*INPUT RECORDS*.
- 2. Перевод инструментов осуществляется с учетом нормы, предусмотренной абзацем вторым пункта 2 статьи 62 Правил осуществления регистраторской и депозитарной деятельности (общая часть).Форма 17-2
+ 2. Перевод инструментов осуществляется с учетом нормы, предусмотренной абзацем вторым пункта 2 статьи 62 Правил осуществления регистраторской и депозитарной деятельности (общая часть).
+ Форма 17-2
* * *
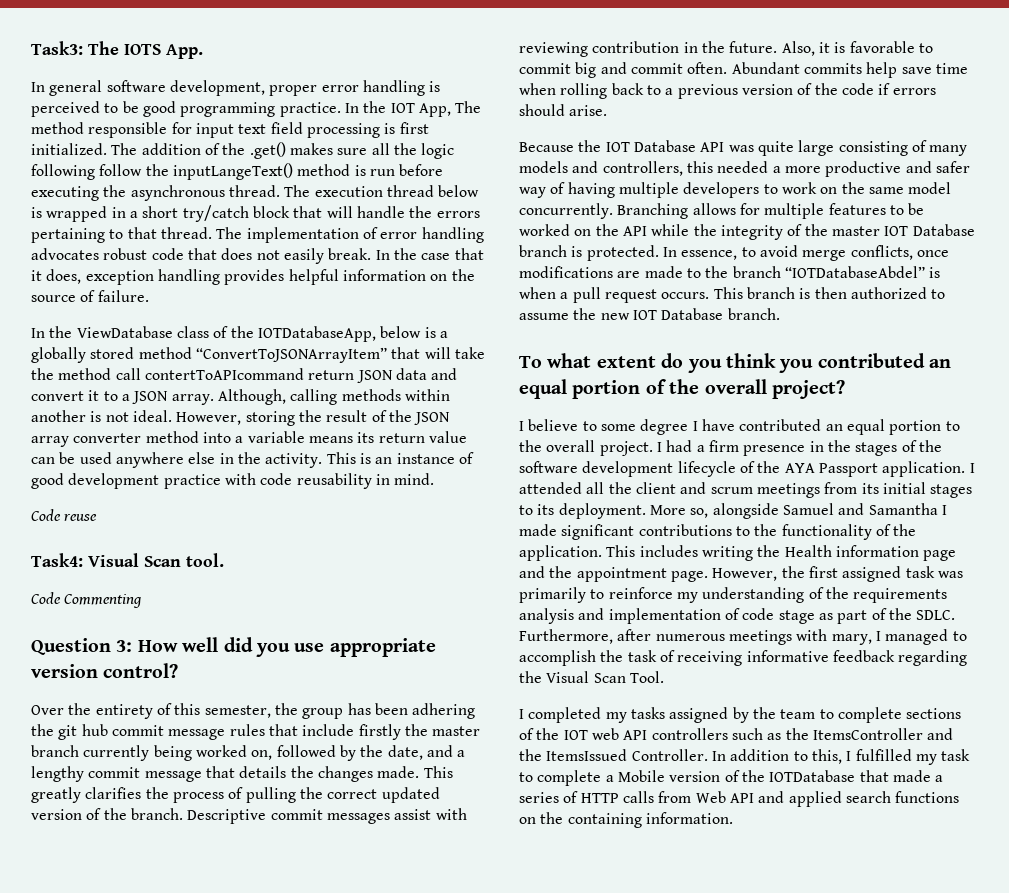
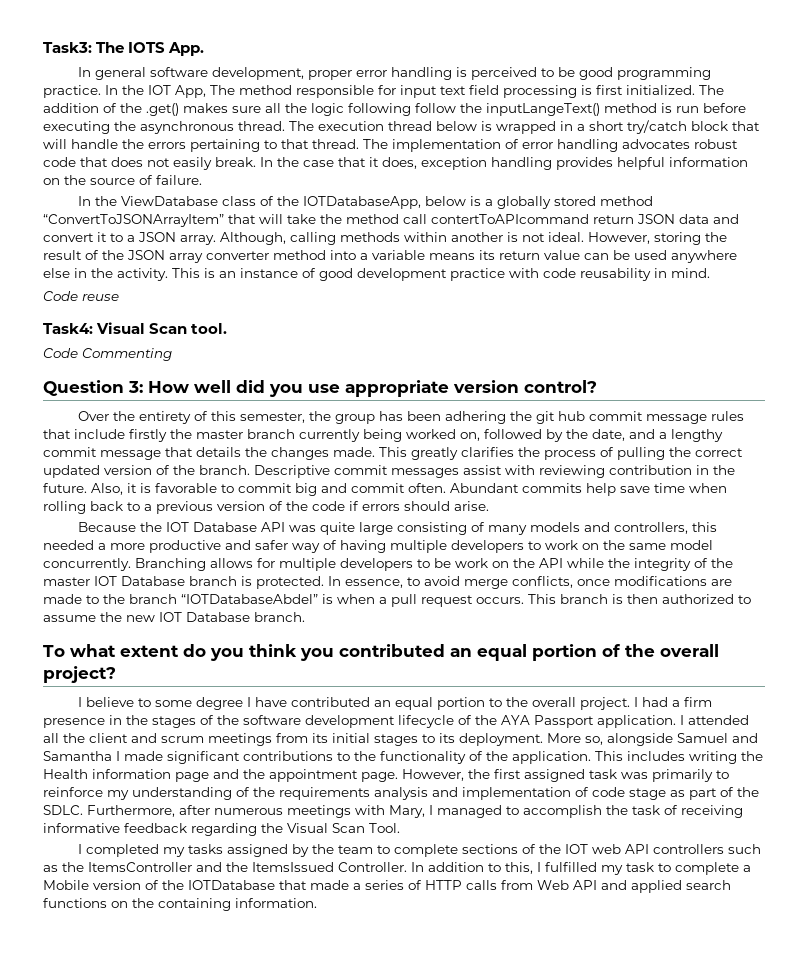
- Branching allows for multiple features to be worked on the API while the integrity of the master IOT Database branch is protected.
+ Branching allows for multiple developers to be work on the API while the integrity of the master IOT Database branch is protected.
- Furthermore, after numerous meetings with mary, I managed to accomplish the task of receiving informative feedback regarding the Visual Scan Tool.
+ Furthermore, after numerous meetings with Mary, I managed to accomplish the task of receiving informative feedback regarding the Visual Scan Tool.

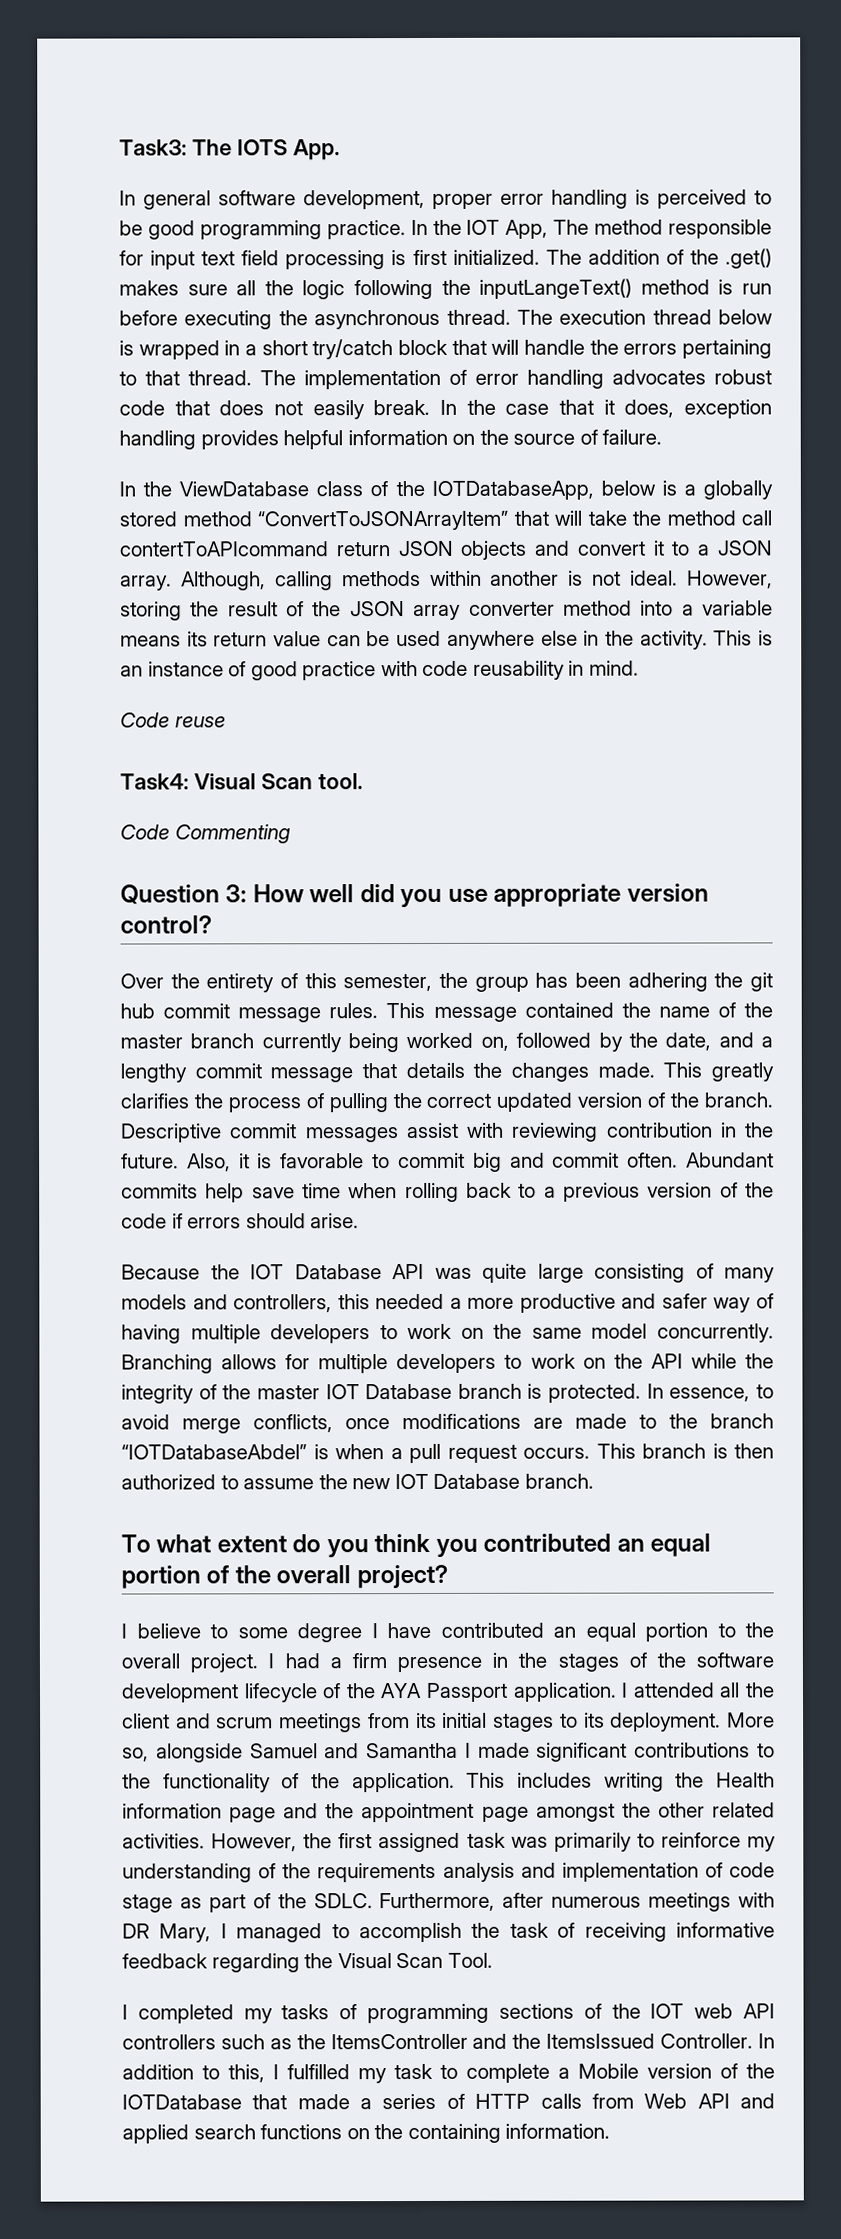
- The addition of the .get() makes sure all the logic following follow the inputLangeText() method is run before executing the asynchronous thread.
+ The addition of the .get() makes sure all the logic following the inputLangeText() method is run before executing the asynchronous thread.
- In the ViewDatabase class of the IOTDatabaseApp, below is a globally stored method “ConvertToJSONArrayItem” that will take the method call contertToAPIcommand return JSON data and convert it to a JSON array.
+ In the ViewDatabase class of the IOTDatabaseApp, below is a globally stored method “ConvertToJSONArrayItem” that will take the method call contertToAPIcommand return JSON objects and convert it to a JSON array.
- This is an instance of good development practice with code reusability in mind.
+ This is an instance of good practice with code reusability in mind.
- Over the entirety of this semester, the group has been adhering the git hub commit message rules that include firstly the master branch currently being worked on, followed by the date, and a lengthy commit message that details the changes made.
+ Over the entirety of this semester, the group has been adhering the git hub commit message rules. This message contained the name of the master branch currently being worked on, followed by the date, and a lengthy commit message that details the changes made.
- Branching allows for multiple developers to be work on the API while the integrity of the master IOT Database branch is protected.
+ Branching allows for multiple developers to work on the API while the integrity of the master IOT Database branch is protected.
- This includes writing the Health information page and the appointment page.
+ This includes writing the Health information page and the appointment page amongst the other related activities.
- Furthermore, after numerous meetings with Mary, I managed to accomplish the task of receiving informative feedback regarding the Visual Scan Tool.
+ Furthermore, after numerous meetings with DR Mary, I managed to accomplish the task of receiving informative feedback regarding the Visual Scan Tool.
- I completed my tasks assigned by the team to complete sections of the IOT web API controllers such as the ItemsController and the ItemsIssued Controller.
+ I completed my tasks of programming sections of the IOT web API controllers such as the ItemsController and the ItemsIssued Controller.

*PROBLEM STATEMENT*. Of all the entries above, retype exactly the lines from the line with "- This is an" to the line with "developers to work", both included, and no others.

*TASK RESPONSE*.
- This is an instance of good development practice with code reusability in mind.
+ This is an instance of good practice with code reusability in mind.
- Over the entirety of this semester, the group has been adhering the git hub commit message rules that include firstly the master branch currently being worked on, followed by the date, and a lengthy commit message that details the changes made.
+ Over the entirety of this semester, the group has been adhering the git hub commit message rules. This message contained the name of the master branch currently being worked on, followed by the date, and a lengthy commit message that details the changes made.
- Branching allows for multiple developers to be work on the API while the integrity of the master IOT Database branch is protected.
+ Branching allows for multiple developers to work on the API while the integrity of the master IOT Database branch is protected.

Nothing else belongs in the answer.